Start of PROVIDED RECORDS
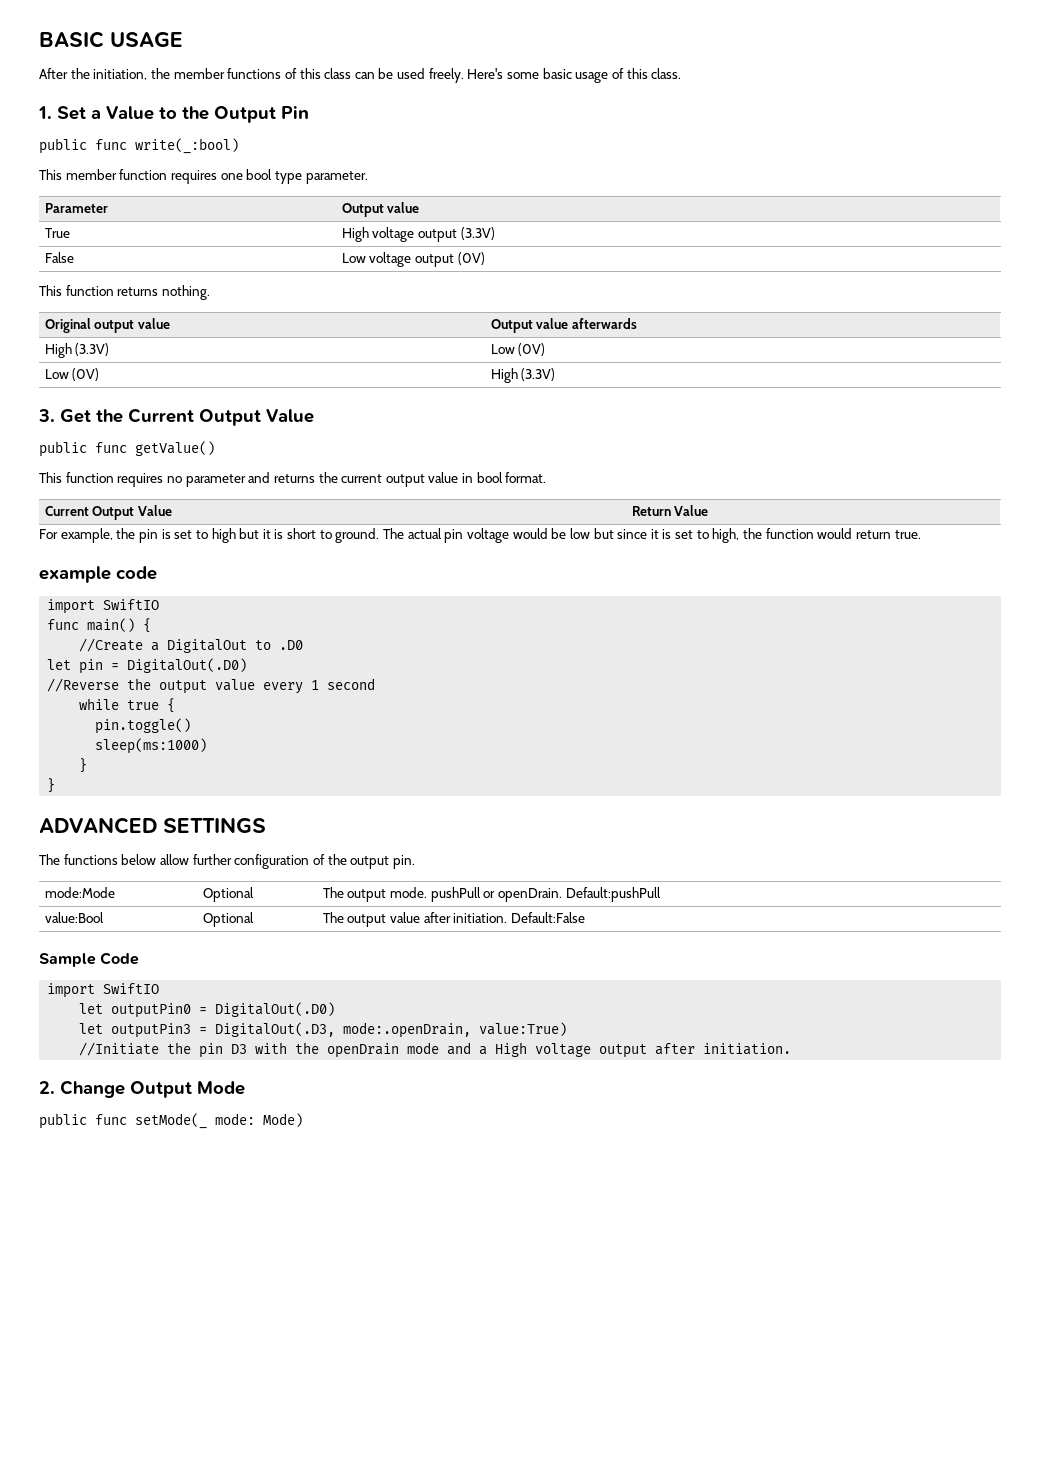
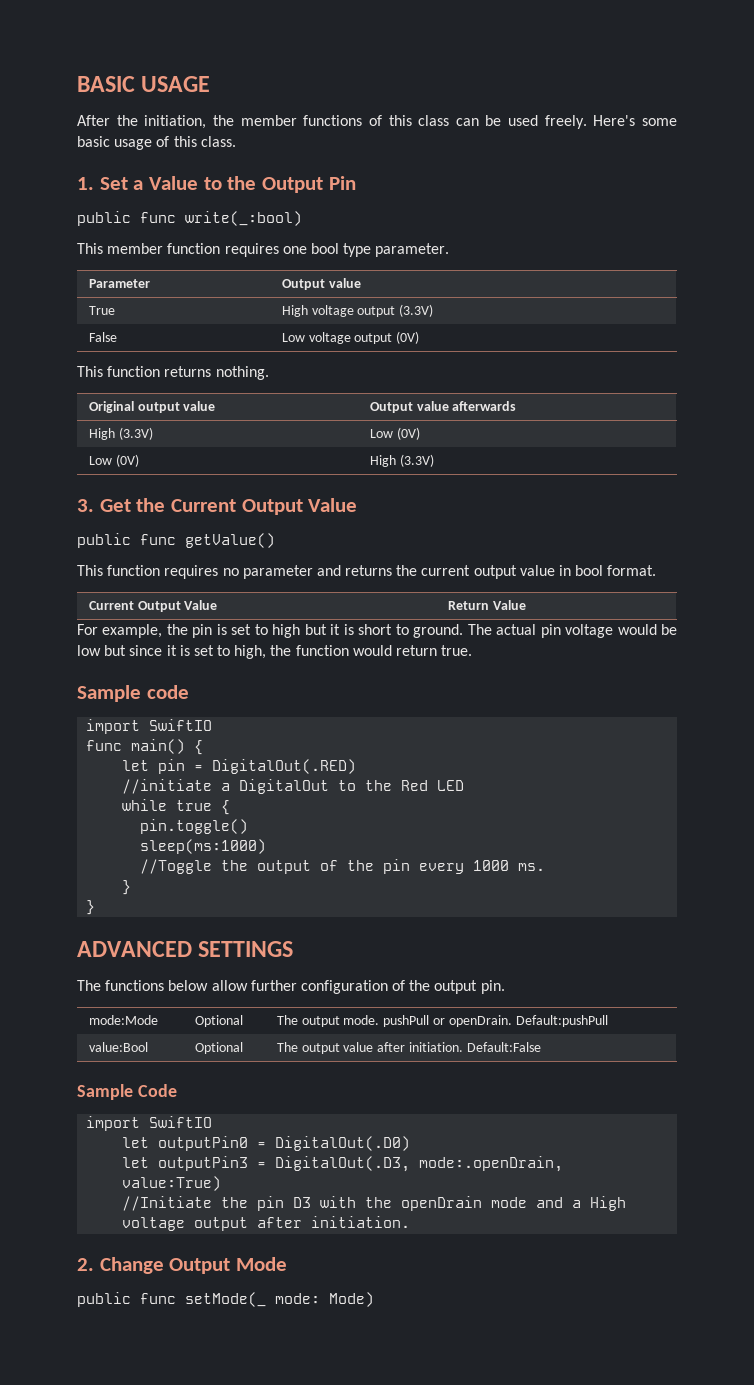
[39,566,111,583] example -> [77,685,141,702] Sample
[79,638,304,653] [47,658,248,674] [47,678,376,694] //Create a DigitalOut to .D0 // let pin = DigitalOut(.D0) // //Reverse the output value every 1 second -> [122,759,357,774] [122,779,465,794] let pin = DigitalOut(.RED) // //initiate a DigitalOut to the Red LED
(208, 746) none -> [140,859,546,874] // //Toggle the output of the pin every 1000 ms.

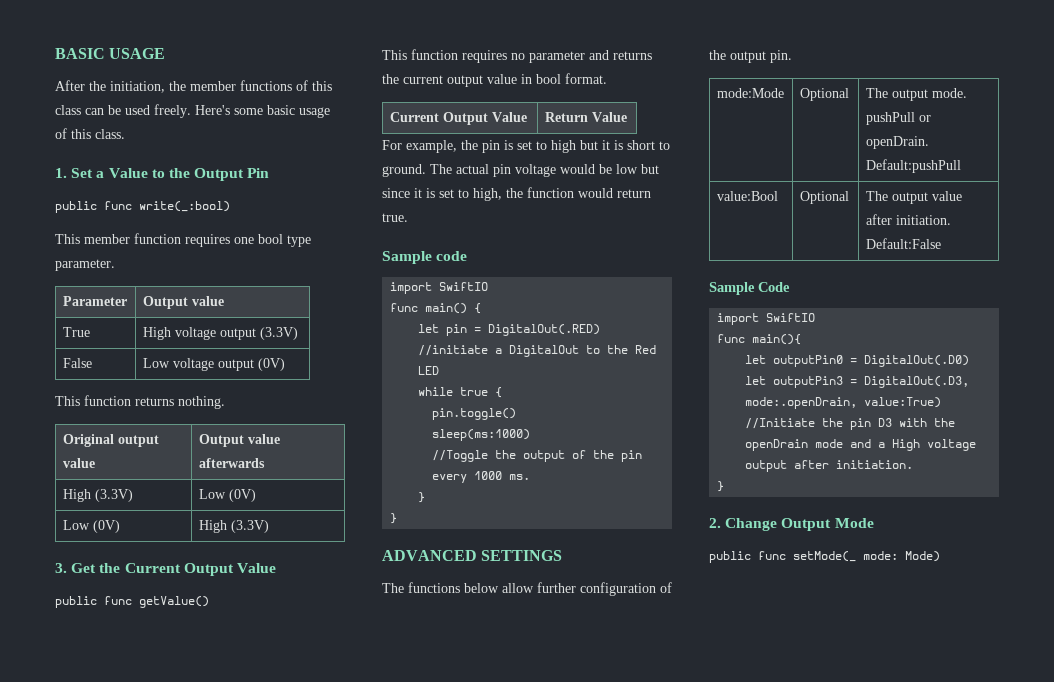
(213, 1122) none -> [717,334,802,345] // func main(){
(411, 1222) none -> [717,481,725,492] // }

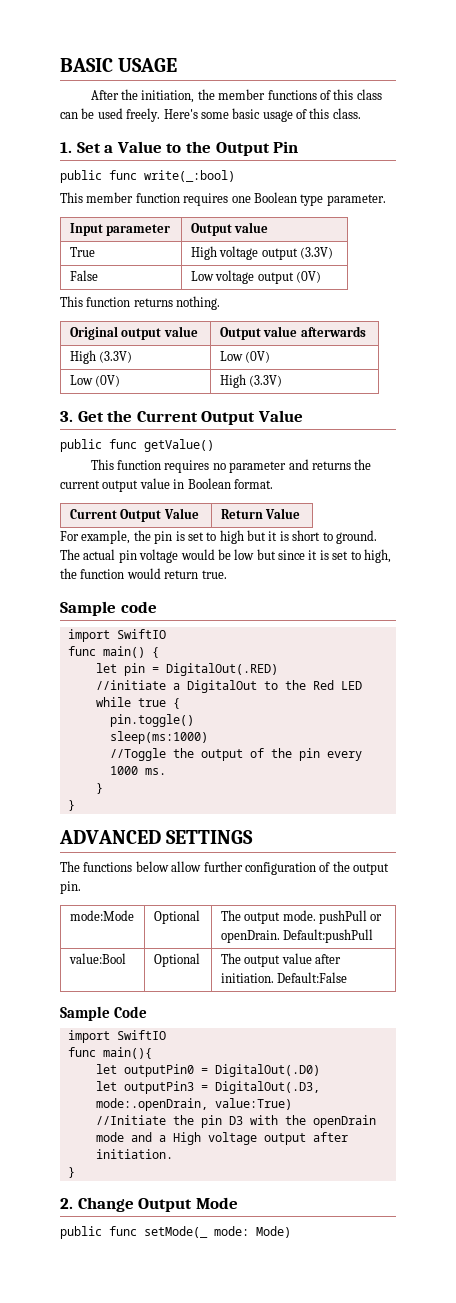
[258,234,283,244] bool -> [253,192,297,203] Boolean
[62,296,127,306] Parameter -> [69,223,171,236] Input parameter
[536,74,561,84] bool -> [187,478,231,489] Boolean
End of PROVIDED RECORDS
Set down exactly the lines beginning at the one that holds "[62,296,127,306] Parameter ->" and ending with the last line of the data.

[62,296,127,306] Parameter -> [69,223,171,236] Input parameter
[536,74,561,84] bool -> [187,478,231,489] Boolean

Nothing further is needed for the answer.